Allerdings – was machen Gelegenheitsknipser, also die Großzahl der Kamerabenutzer mit ihren Bildern? Keine mannshohen Poster, keine stundenlange Überarbeitung mit Photoshop. Die Bilder kommen ohne Umschweife in eine Diashow, auf Facebook oder über andere Wege ins Internet. Das erfordert Bilder, die auch unbearbeitet gut aussehen.

Dieser Zielgruppe kommt man bei Digitalkameras mit Effektfiltern und intelligenten Automatikmodi sehr entgegen. Gleichzeitig versucht man aber, mit einer immer höher werdenden Sensorauflösung auch die Auflösung zu steigern.
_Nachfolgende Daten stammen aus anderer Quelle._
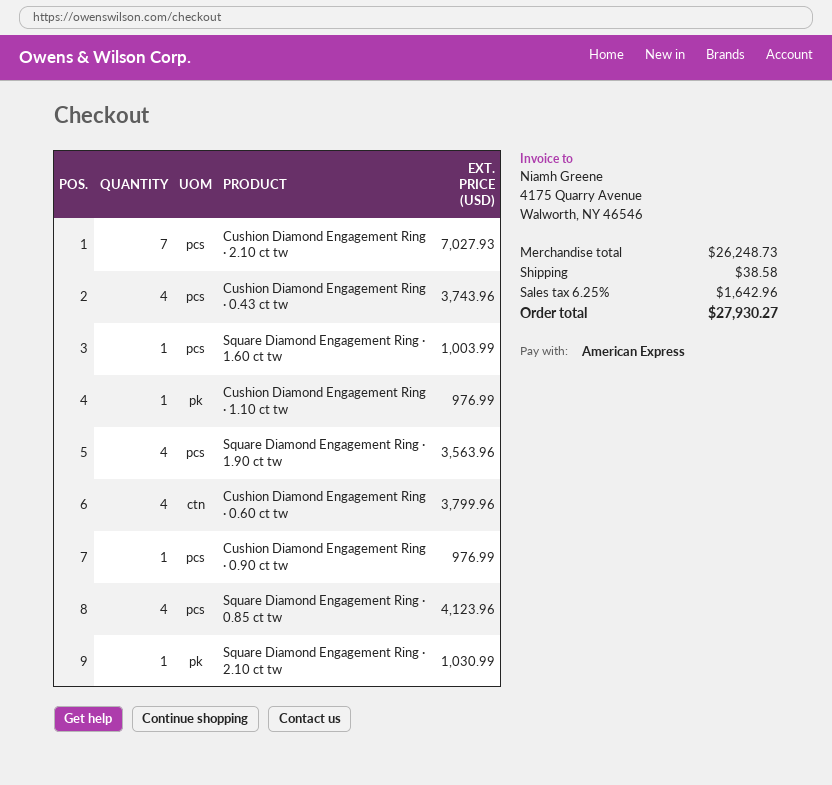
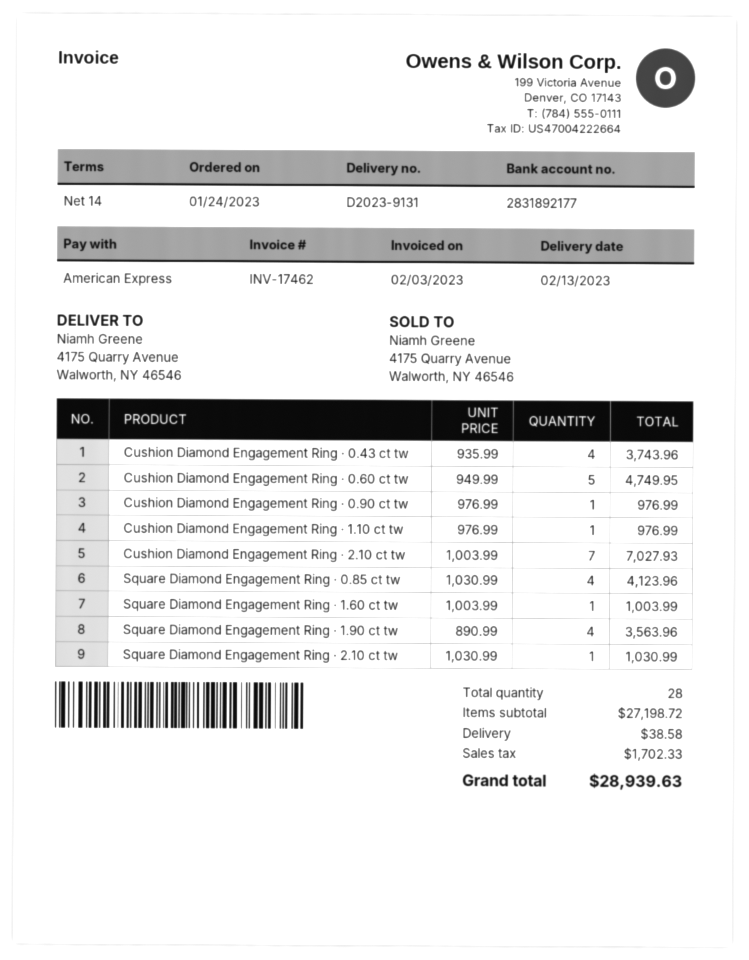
Cushion Diamond Engagement Ring · 0.60 ct tw: 4 for 3799.96 -> 5 for 4749.95
subtotal: 26248.73 -> 27198.72
tax: 1642.96 -> 1702.33
total: 27930.27 -> 28939.63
Aber wozu eigentlich, wenn eine höhere Auflösung gar nicht gebraucht wird? Nokia zeigt, wie es auch gehen kann. Anstatt also hohe Megapixelzahlen in Einsteiger-Digitalkameras als schädlich zu verdammen, sollte man sich vielleicht ganz von dem Paradigma der Megapixel verabschieden.  Auch wenn man bei 41 MP, die zu 5 umgewandelt werden, zunächst das Gefühl hat, hier würde mit Kanonen auf Spatzen geschossen… Warum sollte man eine extrem hohe Sensorauflösung nicht nutzen, wenn das Ergebnis seinen Zweck mehr als gut erfüllt?

Fazit

Bleibt zu hoffen, dass der strauchelnde Smartphone-Hersteller Nokia seine innovative Idee auch elitären Digitalkamera-Spezialisten verklickern kann, bevor die vielversprechende Kamera der Nokia Lumia 1020 in Grund und Boden geredet wird. Nichts geht in puncto Bildqualität über eine hohe Auflösung bei High-End-Kompakten mit großen Sensoren, System- und Spiegelreflexkameras! Aber der Markt spaltet sich immer stärker: Auf der einen Seite stehen die Fortgeschrittenen und Profis mit ihren Spiegelreflex und hochwertigen Objektiven, auf der anderen die Drauflosknipser, die einfach nur schnell und unkompliziert ein Foto machen wollen, das auf einem Monitor gut aussieht.

Wenn man für letztere Gruppe mit 41 Megapixeln sehr gute 5-MP-Fotos bekommt, warum sollte man das nicht nutzen? Vor allem die teilweise sehr traurige Bildqualität günstiger Digitalkameras für Drauflosknipser könnte davon sehr profitieren. Es wird Zeit, dass sich die Kamera-Hersteller etwas einfallen lassen. Schließlich ist in den letzten Jahren der Markt für kompakte Digitalkameras durch die Smartphone-Kameras dramatisch eingebrochen.